__Work task__
An exact transcription of all the records is required, minus the images.

__Entries supplied__
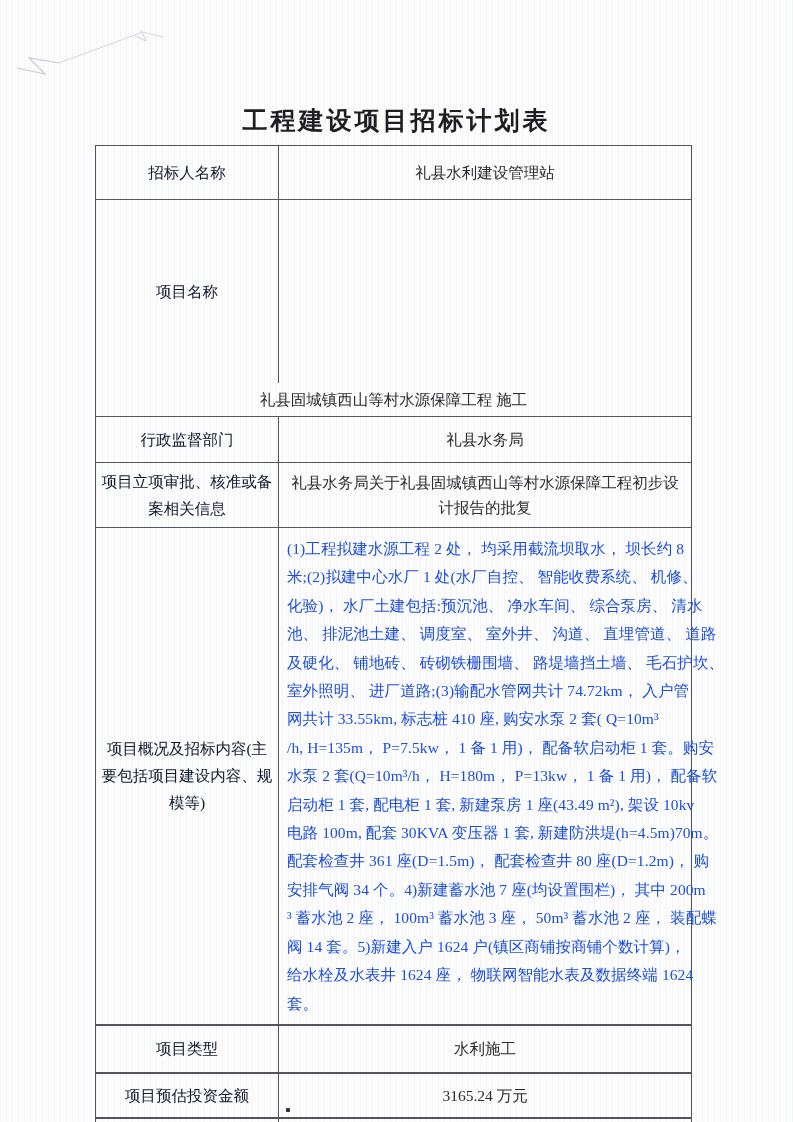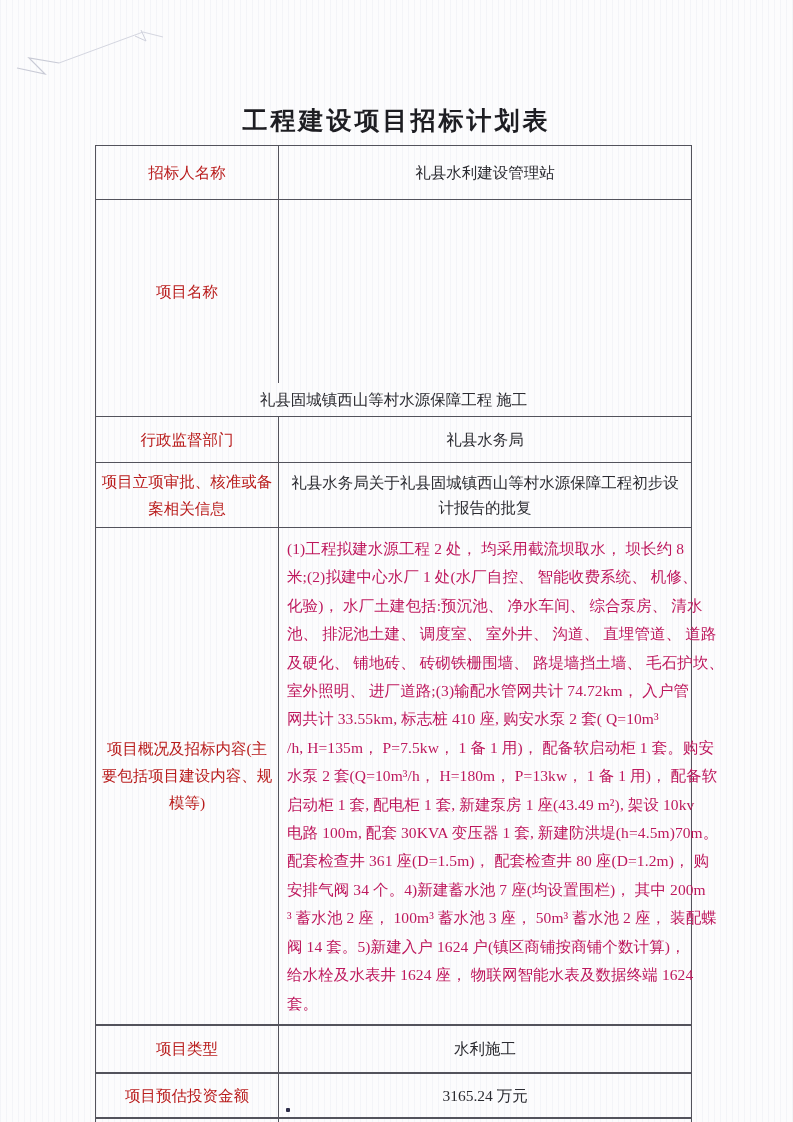--- a/index.html
+++ b/index.html
@@ -29,7 +29,7 @@
     width:183px;flex:0 0 183px;border-right:1px solid #53535c;
     display:flex;align-items:center;justify-content:center;
     text-align:center;padding:4px 5px;box-sizing:border-box;
-    font-size:15.5px;line-height:27px;color:#b91c1c;
+    font-size:15.5px;line-height:27px;color:#0f172a;
   }
   .cell-value{
     flex:1;display:flex;align-items:center;justify-content:center;

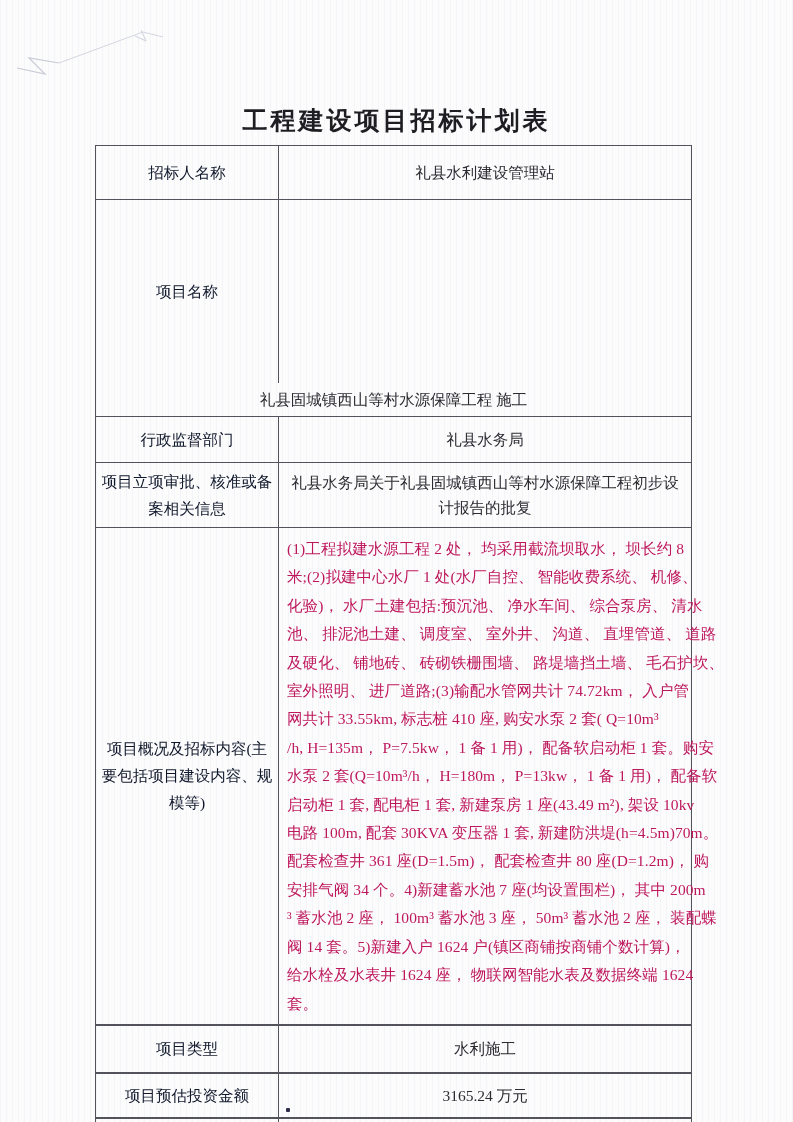--- a/index.html
+++ b/index.html
@@ -49,7 +49,7 @@
     text-align:left;padding:7px 6px 6px 8px;
   }
   .tline{
-    white-space:nowrap;font-size:15.5px;line-height:28.4px;color:#be185d;
+    white-space:nowrap;font-size:15.5px;line-height:28.4px;color:#1d4ed8;
     letter-spacing:0.1px;
   }
   .scratch-mark{position:absolute;left:15px;top:10px;pointer-events:none;}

__Worked solution__
--- a/index.html
+++ b/index.html
@@ -29,7 +29,7 @@
     width:183px;flex:0 0 183px;border-right:1px solid #53535c;
     display:flex;align-items:center;justify-content:center;
     text-align:center;padding:4px 5px;box-sizing:border-box;
-    font-size:15.5px;line-height:27px;color:#b91c1c;
+    font-size:15.5px;line-height:27px;color:#0f172a;
   }
   .cell-value{
     flex:1;display:flex;align-items:center;justify-content:center;

--- a/index.html
+++ b/index.html
@@ -49,7 +49,7 @@
     text-align:left;padding:7px 6px 6px 8px;
   }
   .tline{
-    white-space:nowrap;font-size:15.5px;line-height:28.4px;color:#be185d;
+    white-space:nowrap;font-size:15.5px;line-height:28.4px;color:#1d4ed8;
     letter-spacing:0.1px;
   }
   .scratch-mark{position:absolute;left:15px;top:10px;pointer-events:none;}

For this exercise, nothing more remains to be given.